The defendant’s motion for a new trial presents the question whether the evidence was such as to require the case to be submitted to the jury according to the rule stated. The plaintiffs sued to recover damages arising from a breach of warranty on the part of the defendant. The plaintiffs were manufacturers and sellers of vises at Watertown, New York, and the defendant was a manufacturer of steel at Cleveland, Ohio. In August, 1880, the plaintiffs wrote to defendant, stating that they required steel for facing the jaws of the vises they were manufacturing, and detailing the characteristics which steel should possess for that purpose, and requesting defendant to send them a sample to test. The defendant sent them a sample. It proved unsatisfactory, and plaintiffs wrote defendant again, pointing out the defects, asking for another sample, and stating that they could give considerable and continuing orders if defendants could furnish a satisfactory article. The defendants sent other samples. Subsequently, the plaintiffs sent several orders for lots of steel, accompanied with explanatory suggestions to defendant, and defendant sent the lots ordered. The correspondence indicates that it was contemplated by both parties that plaintiffs should experiment with these lots, in order to ascertain whether the defendant could supply them with the required article. October 22, 1880, defendant wrote plaintiffs as follows:

“We have been trying to get a cast of steel out for your work, but are so busy that we can’t do anything in way of experimenting, but will send same as before if desired. If you desire us to send same quality as before please reiterate yorr order.”

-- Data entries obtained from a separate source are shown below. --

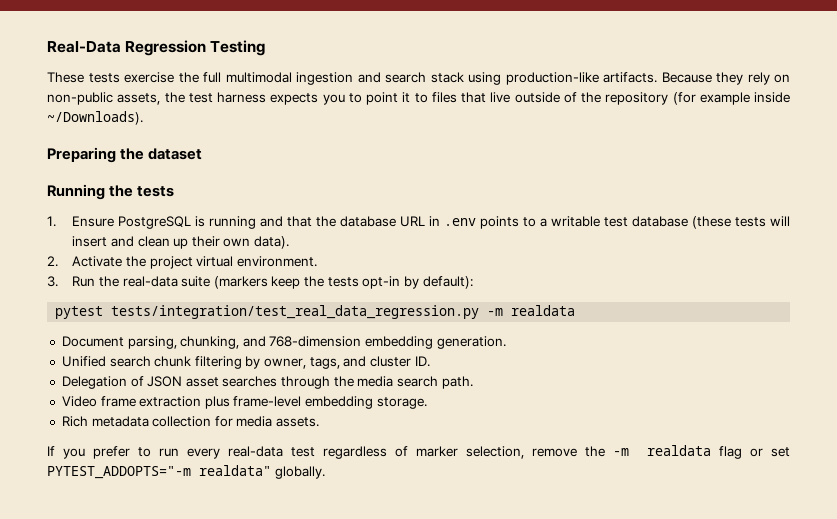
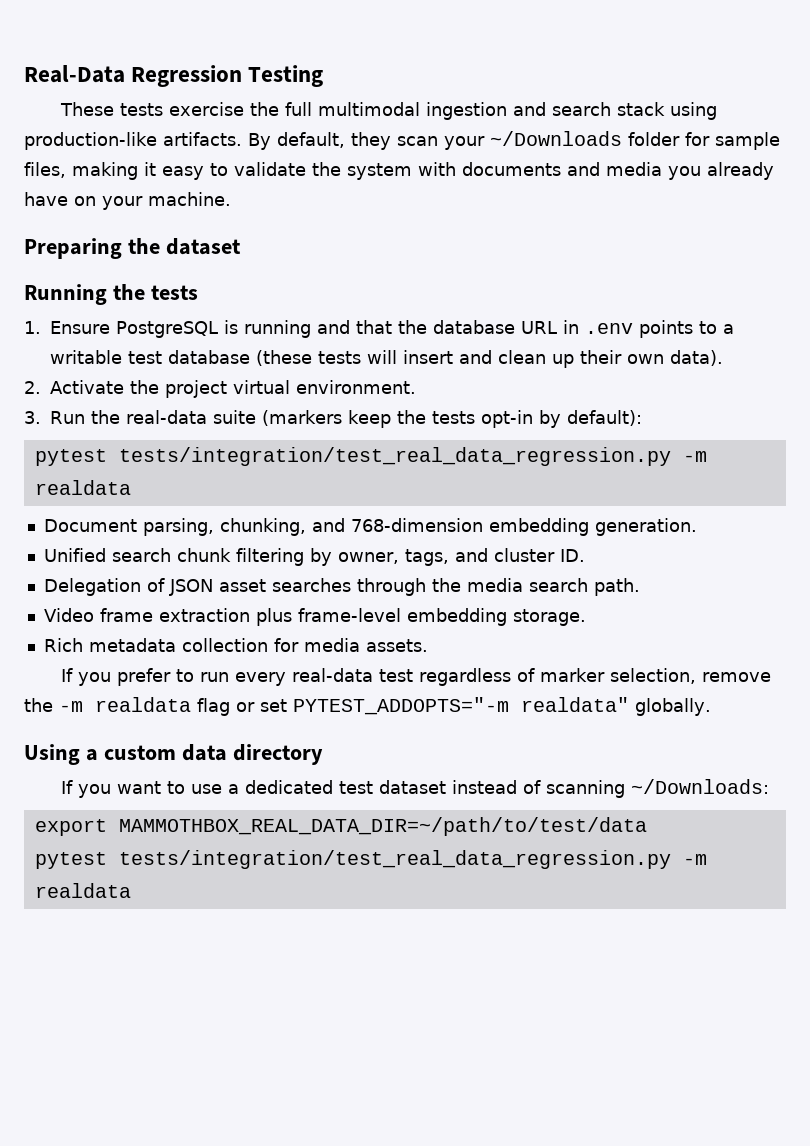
- Because they rely on non-public assets, the test harness expects you to point it to files that live outside of the repository (for example inside ~/Downloads).
+ By default, they scan your ~/Downloads folder for sample files, making it easy to validate the system with documents and media you already have on your machine.
+ Using a custom data directory
+ If you want to use a dedicated test dataset instead of scanning ~/Downloads:
+ export MAMMOTHBOX_REAL_DATA_DIR=~/path/to/test/data
+ pytest tests/integration/test_real_data_regression.py -m realdata

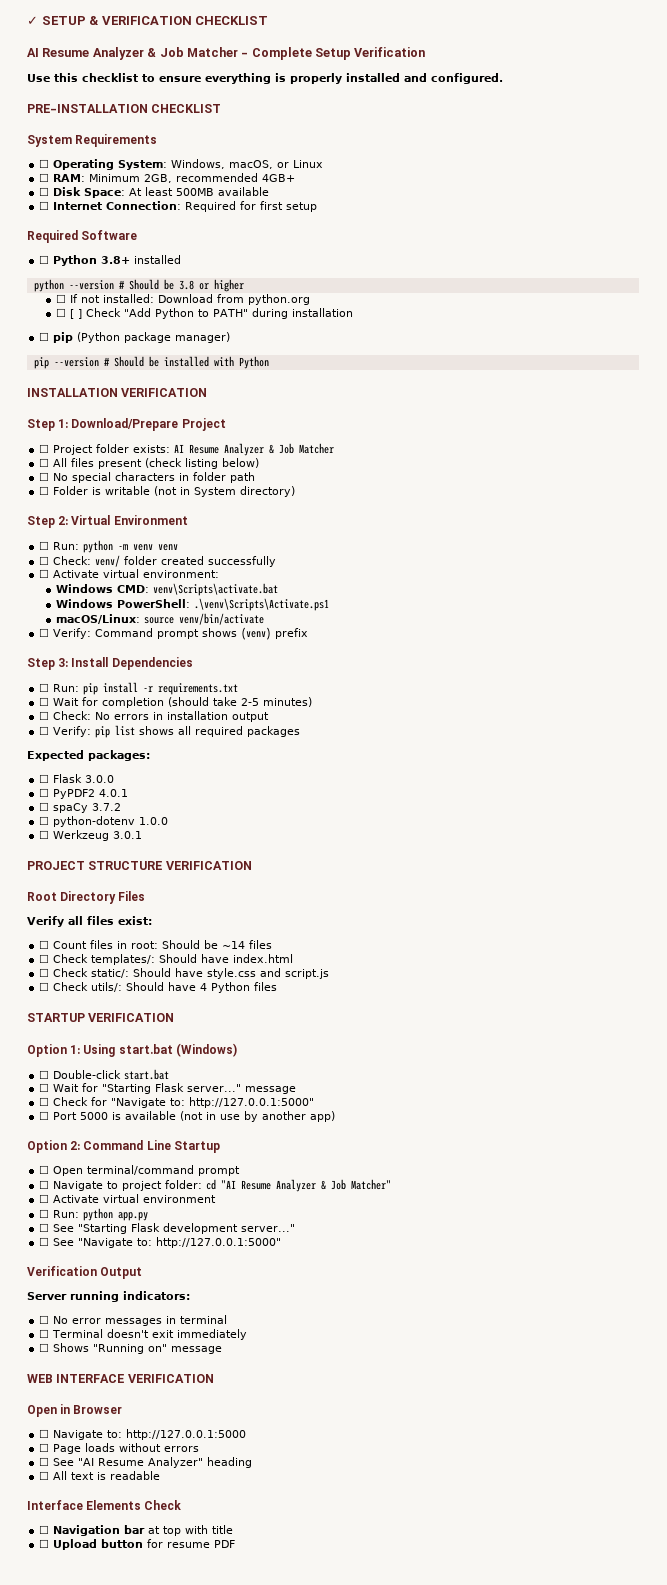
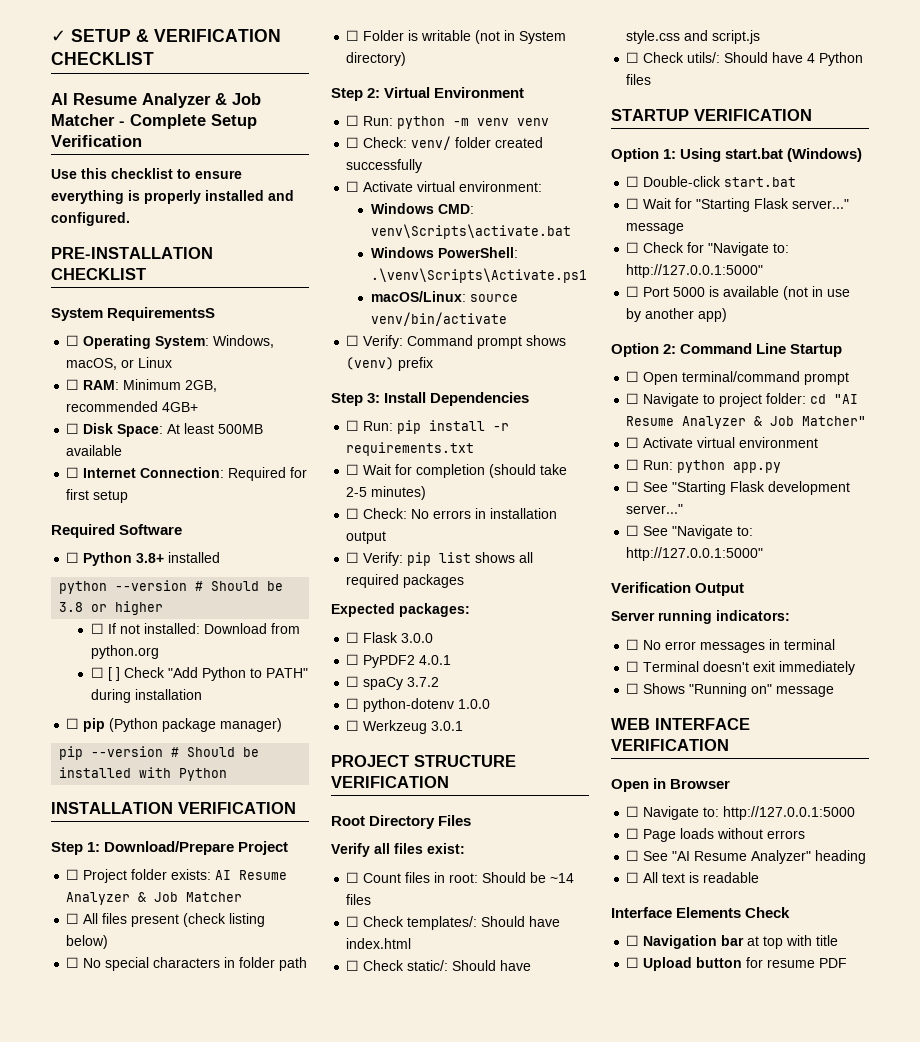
- System Requirements
+ System RequirementsS

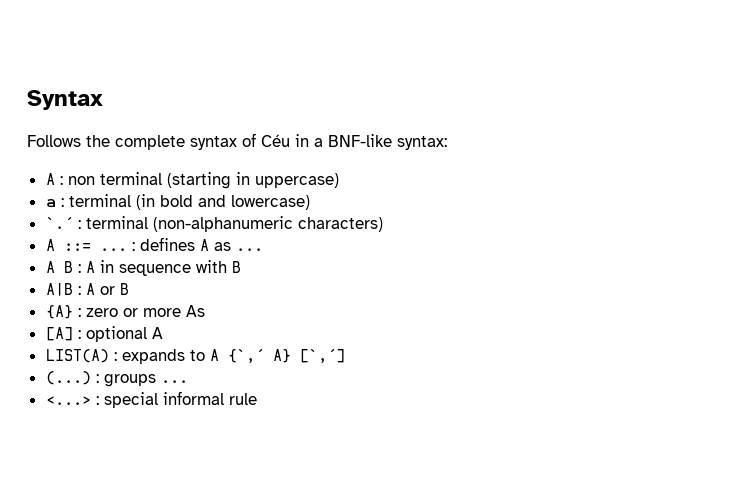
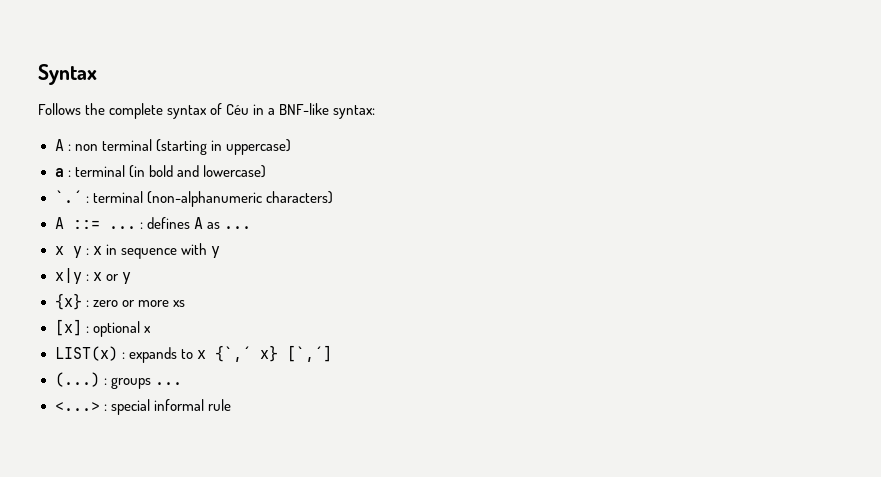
- A B : A in sequence with B
- A|B : A or B
- {A} : zero or more As
- [A] : optional A
- LIST(A) : expands to A {`,´ A} [`,´]
+ x y : x in sequence with y
+ x|y : x or y
+ {x} : zero or more xs
+ [x] : optional x
+ LIST(x) : expands to x {`,´ x} [`,´]

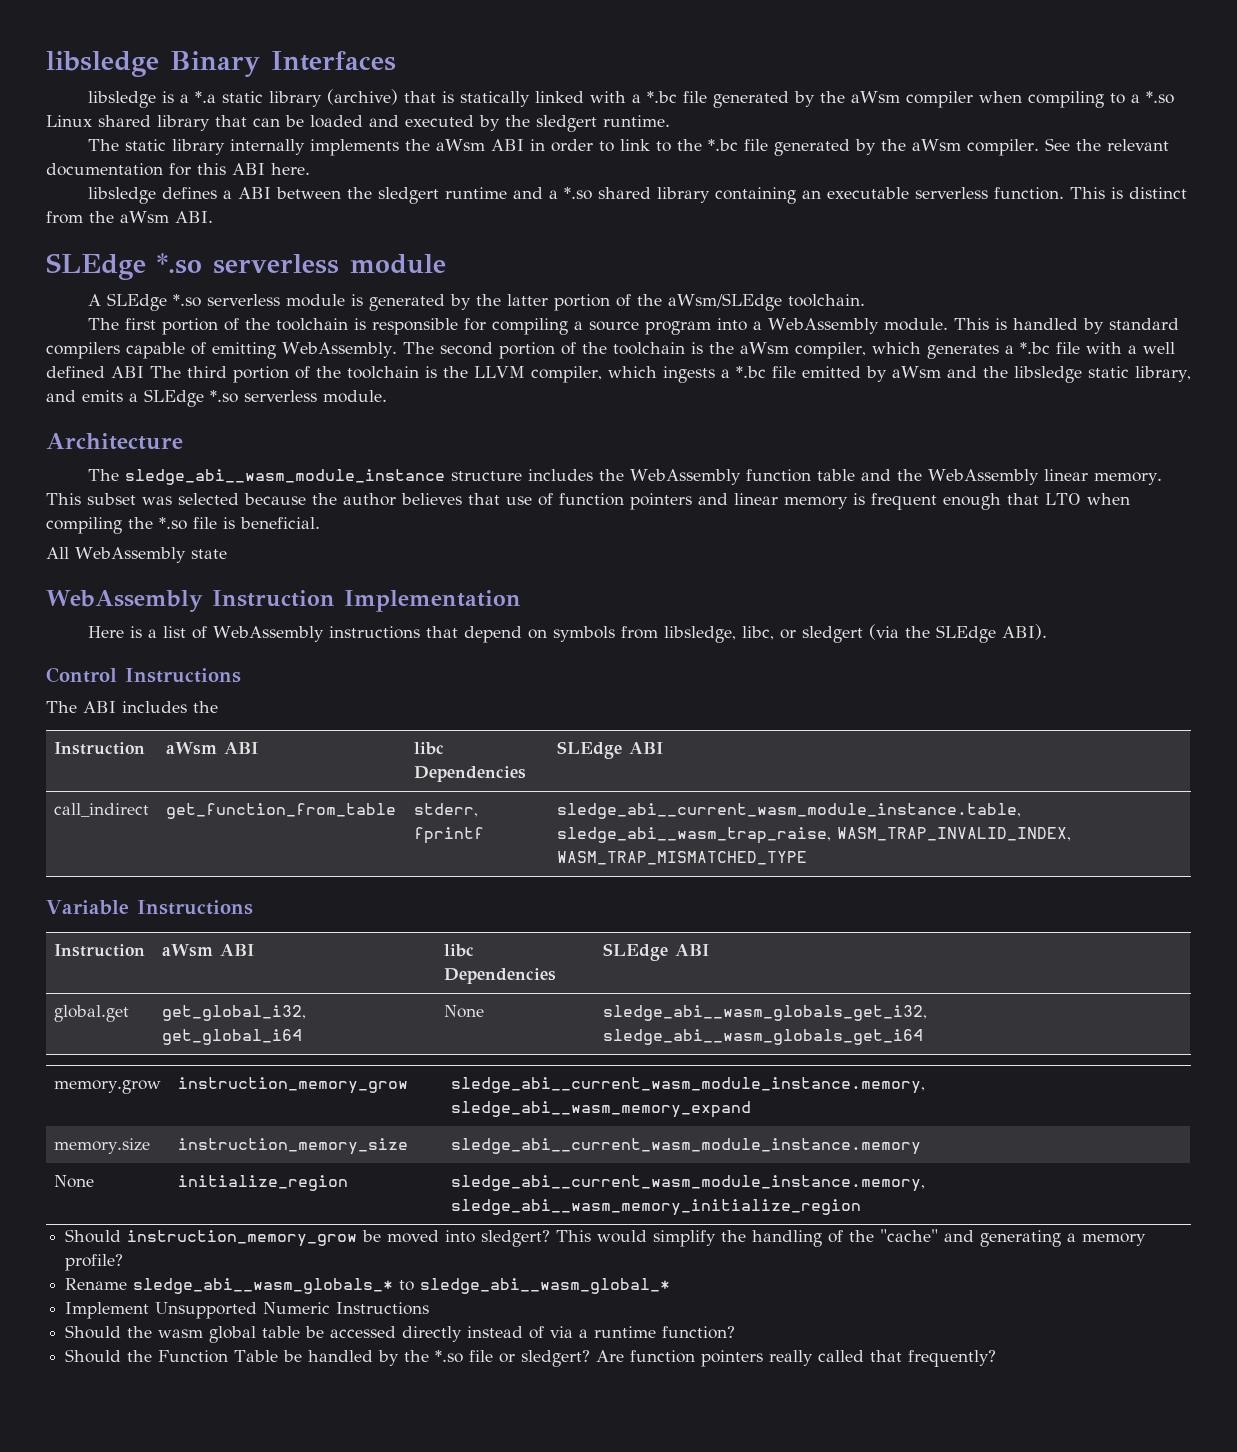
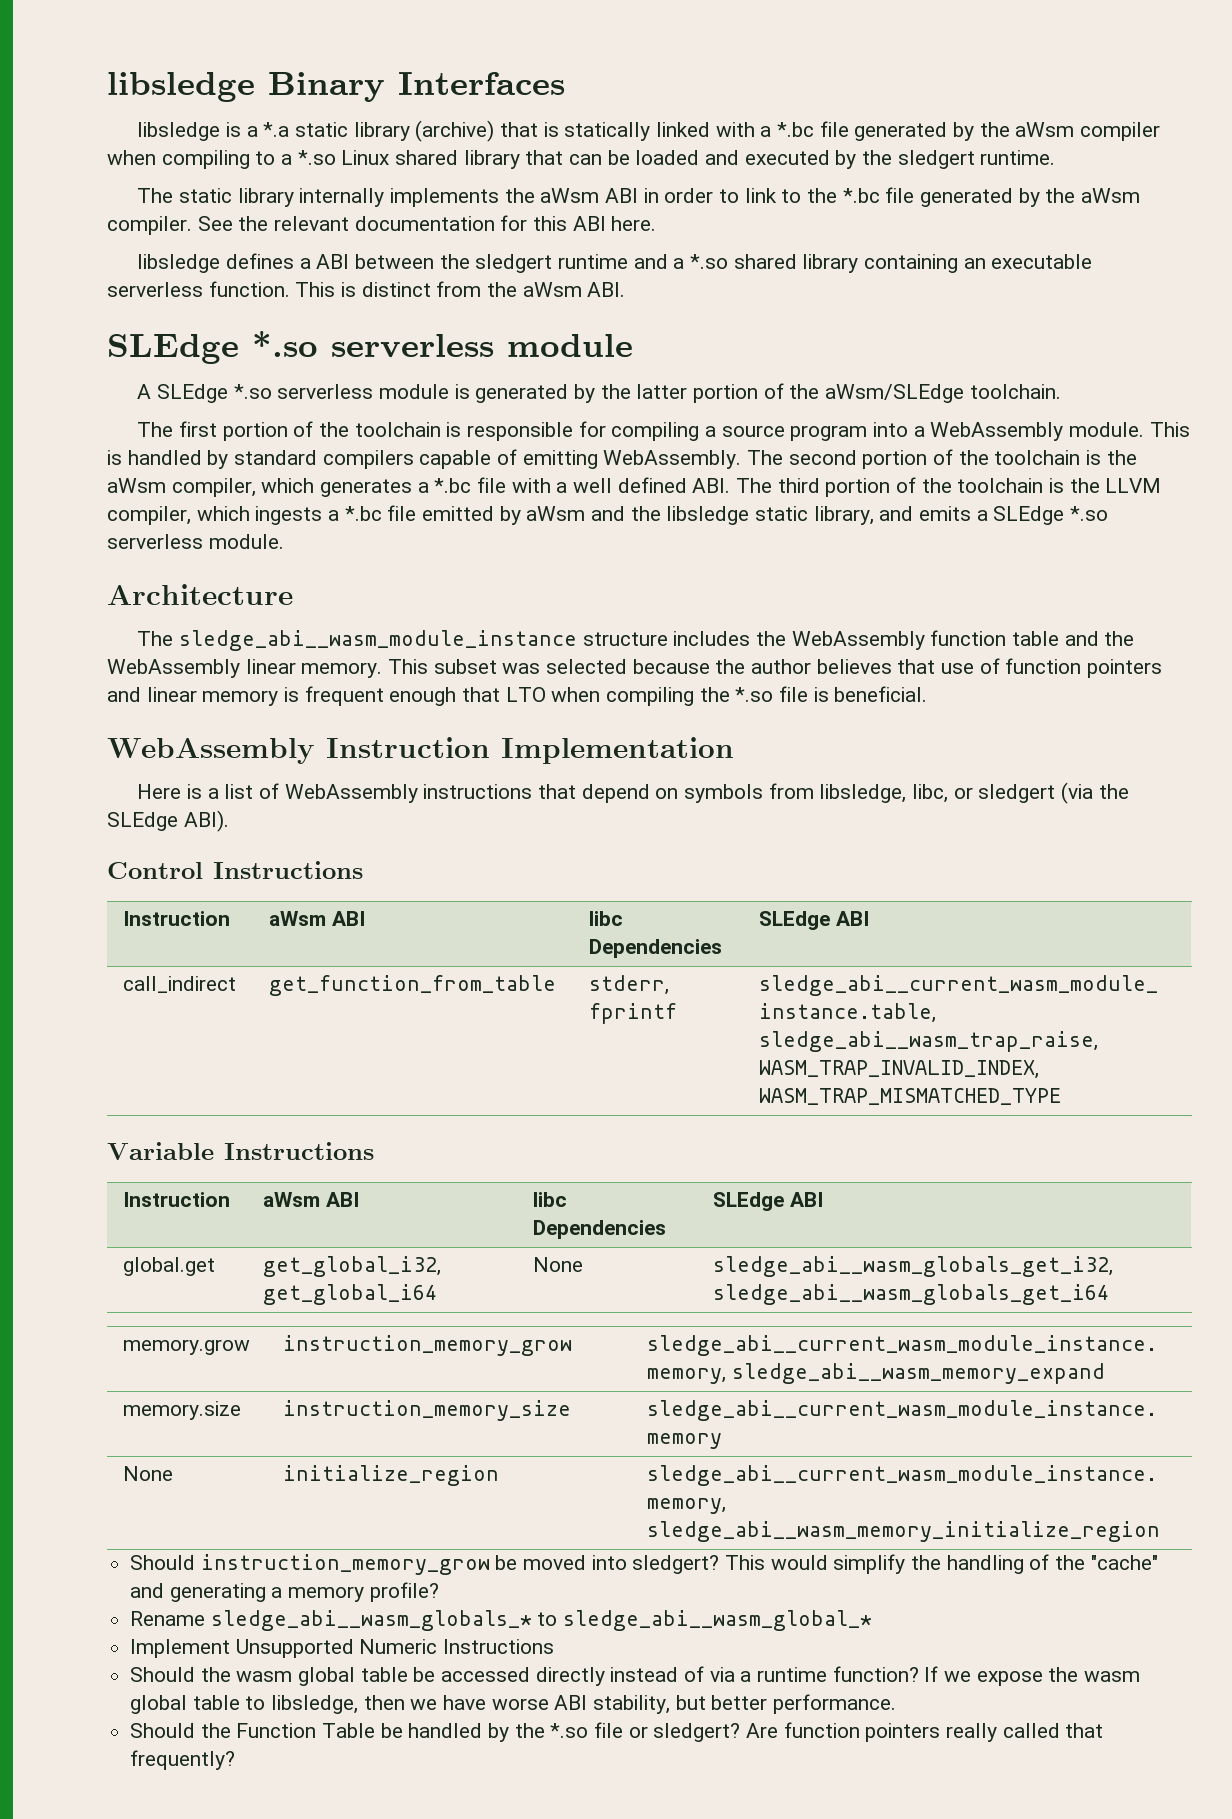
- The second portion of the toolchain is the aWsm compiler, which generates a *.bc file with a well defined ABI The third portion of the toolchain is the LLVM compiler, which ingests a *.bc file emitted by aWsm and the libsledge static library, and emits a SLEdge *.so serverless module.
+ The second portion of the toolchain is the aWsm compiler, which generates a *.bc file with a well defined ABI. The third portion of the toolchain is the LLVM compiler, which ingests a *.bc file emitted by aWsm and the libsledge static library, and emits a SLEdge *.so serverless module.
- All WebAssembly state
- The ABI includes the
+ If we expose the wasm global table to libsledge, then we have worse ABI stability, but better performance.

October 25th plaintiffs replied to this letter as follows:

“Yours of 22<1 at hand. Give us same quality as last lot, and send, as soon as possible, 500 lbs. Jxg, 500 lbs. gxl, 500 lbs. -|xlg.”

November 6th plaintiffs wrote defendant again as follows:

“Send us 500 lbs. steel, (same quality,) fxlj. We are in great need of all stock ordered, and if it proves satisfactory on a fair trial hope to give you much larger orders.”

Neither of these orders were filled by defendant, owing to defendant’s inability to do so, and November 20th defendant wrote plaintiffs explaining the causes of the delay. November 22d plaintiffs wrote defendant, referring to their former orders, and ordering two more lots of 1,000 pounds each. Soon after this all the orders were filled by the defendant, and after they were filled, and prior to March 5, 1881, plaintiffs ordered and defendant sent four or five lots of steel. March 5, 1881, plaintiffs ordered 2,000 pounds, “same quality as last ordered,” which order was filled by defendant. March 30, 1881, plaintiffs ordered three tons, “same quality as last.” This order was filled by defendant by a shipment of the quantity, April 30th.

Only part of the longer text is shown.